Disbursement lags behind pledges
Actual money disbursed reached US$2.55 billion, a 4.9 percent decline that outpaced the 38 percent plunge in new registrations, suggesting earlier mega-projects are still drawing down credit lines. Analysts at SSI Securities in Hanoi attribute the resilience to multinationals that secured dollar loans before interest rates spiked, but they warn the pipeline could thin if export earnings keep falling.
Foreign-invested exporters shipped US$38.4 billion worth of goods, equal to 76 percent of Vietnam’s total export turnover yet 5.3 percent lower than a year earlier.
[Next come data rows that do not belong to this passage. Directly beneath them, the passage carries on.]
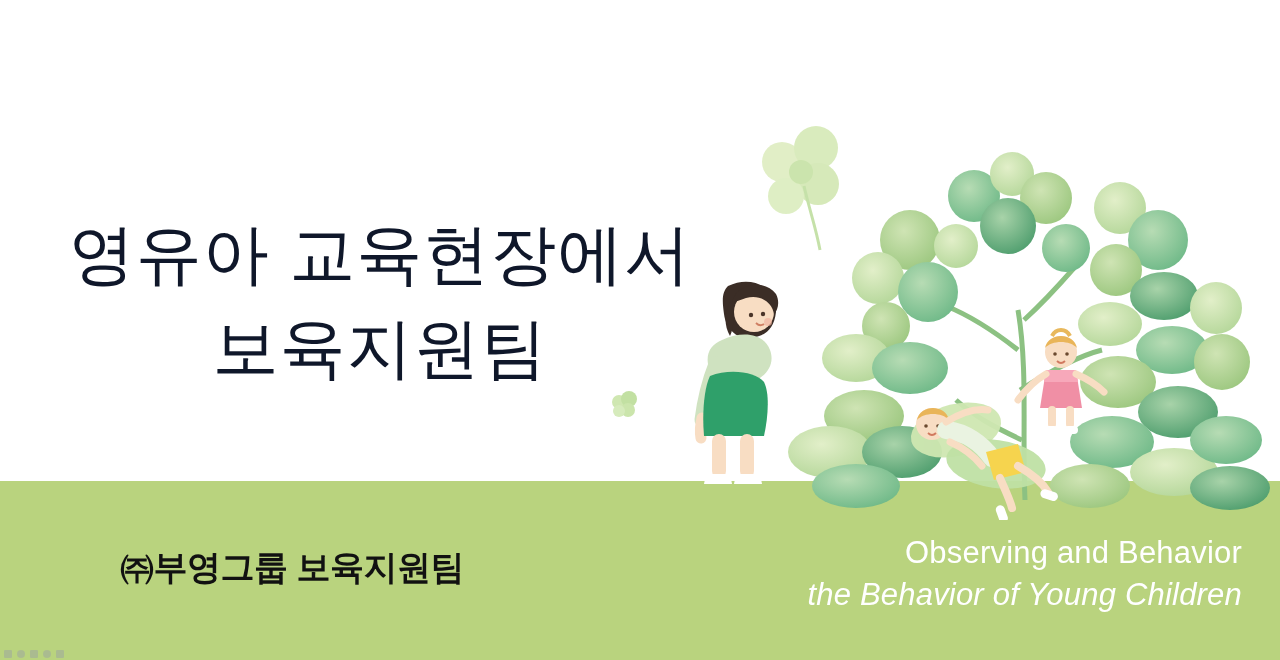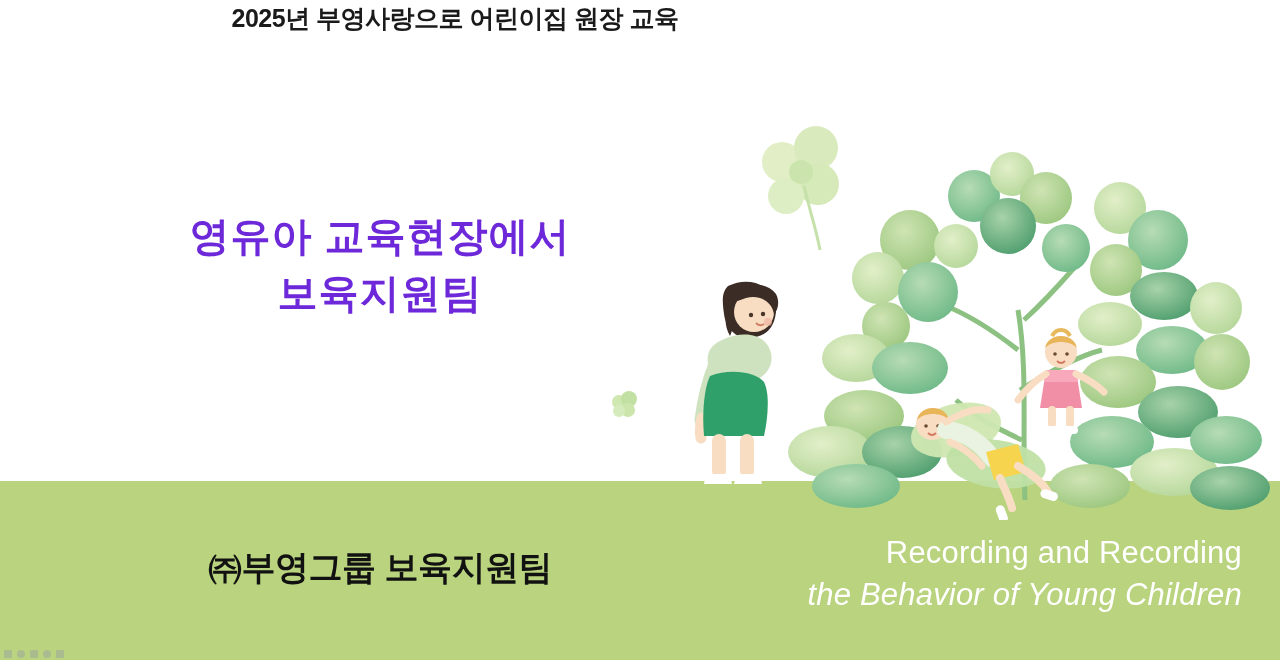"2025년 부영사랑으로 어린이집 원장 교육" div.header-title { html: <div>2025년 부영사랑으로 어린이집 원장 교육</div> -> none }
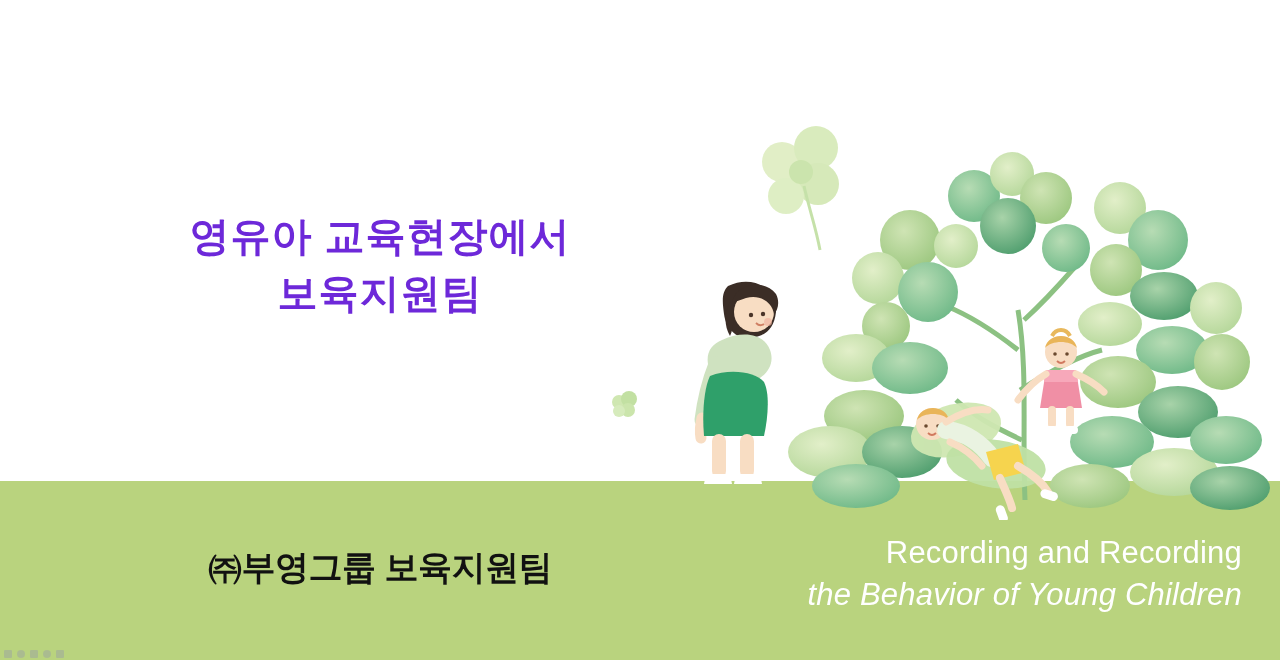"영유아 교육현장에서" .main-title { color: #6d28d9 -> #0f172a; font-size: 40px -> 66px; font-weight: bold -> normal }
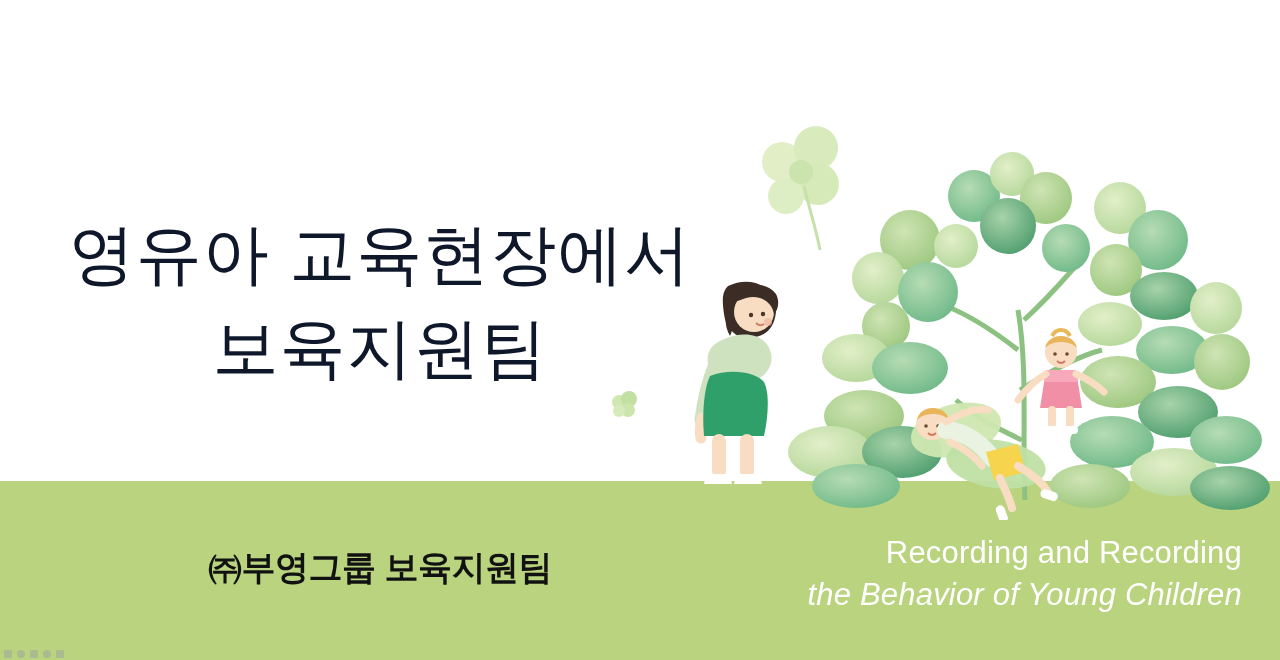"㈜부영그룹 보육지원팀" .org-name { text-align: center -> none }
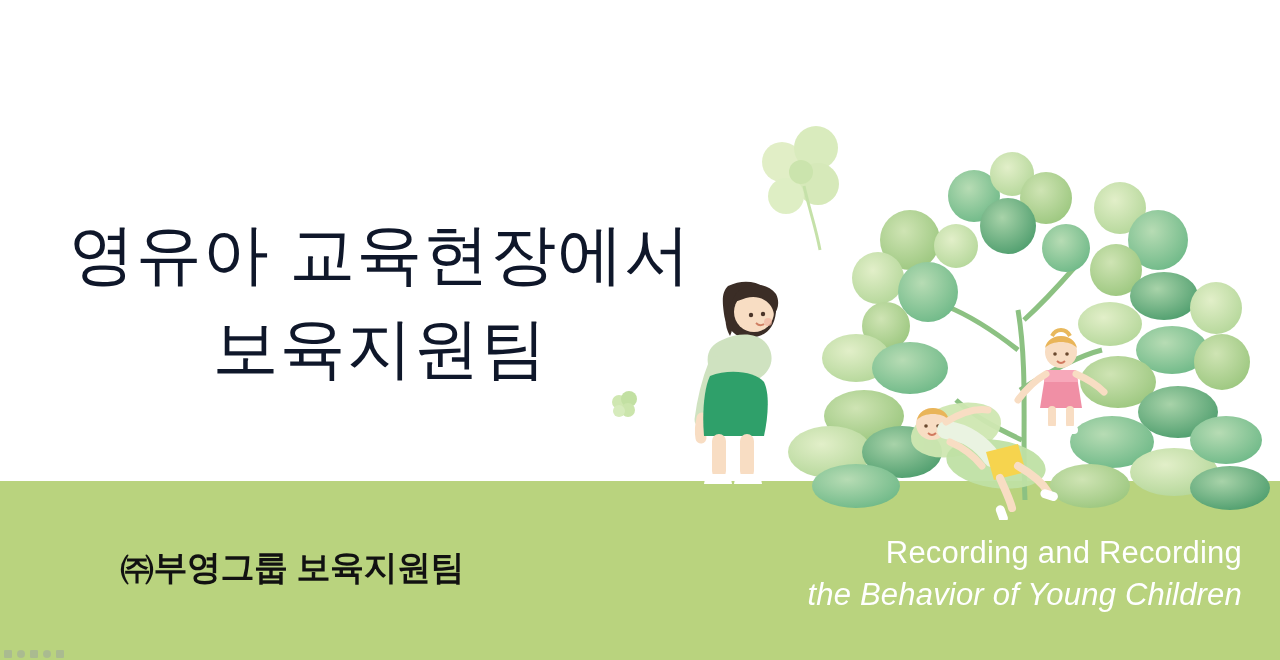"Recording and Recording" span { text: Recording and Recording -> Observing and Behavior }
Smartphones and garments led the slide as U.S. and EU consumers trimmed discretionary spending. “The FDI story is still intact, but it is now tied to whether Vietnam can crack higher-value niches before China reopens fully,” said economist Can Van Luc during a 6 March briefing hosted by the Vietnam Chamber of Commerce and Industry.
Outlook clouded by global headwinds
Government economists have trimmed the 2023 FDI target to US$22 billion, down from last year’s realised US$27.7 billion, citing slower growth in the United States and Europe. The Ministry of Planning and Investment is preparing a decree that would allow foreign investors to buy stakes in state-owned enterprises slated for partial privatisation this year, a move aimed at offsetting the manufacturing slowdown.
Yet red tape persists. The World Bank’s 24 February note on Vietnam pointed to “overlapping inspections” that can keep factories idle for months, a burden that falls hardest on small and mid-sized suppliers trying to relocate from southern China. Meanwhile, Beijing’s own charm offensive, offering fresh tax holidays in Guangxi just across the frontier, could lure back some labour-intensive investors if Vietnamese wage creep continues.
For now, the first-quarter numbers signal caution rather than collapse. Singaporean and Taiwanese money is still flowing into high-tech estates north of Hanoi, while European food and pharma groups scout sites around Da Nang. Whether that trickle turns into a torrent will depend on how quickly Vietnam simplifies land access and whether Western companies accelerate their move away from Chinese exposure.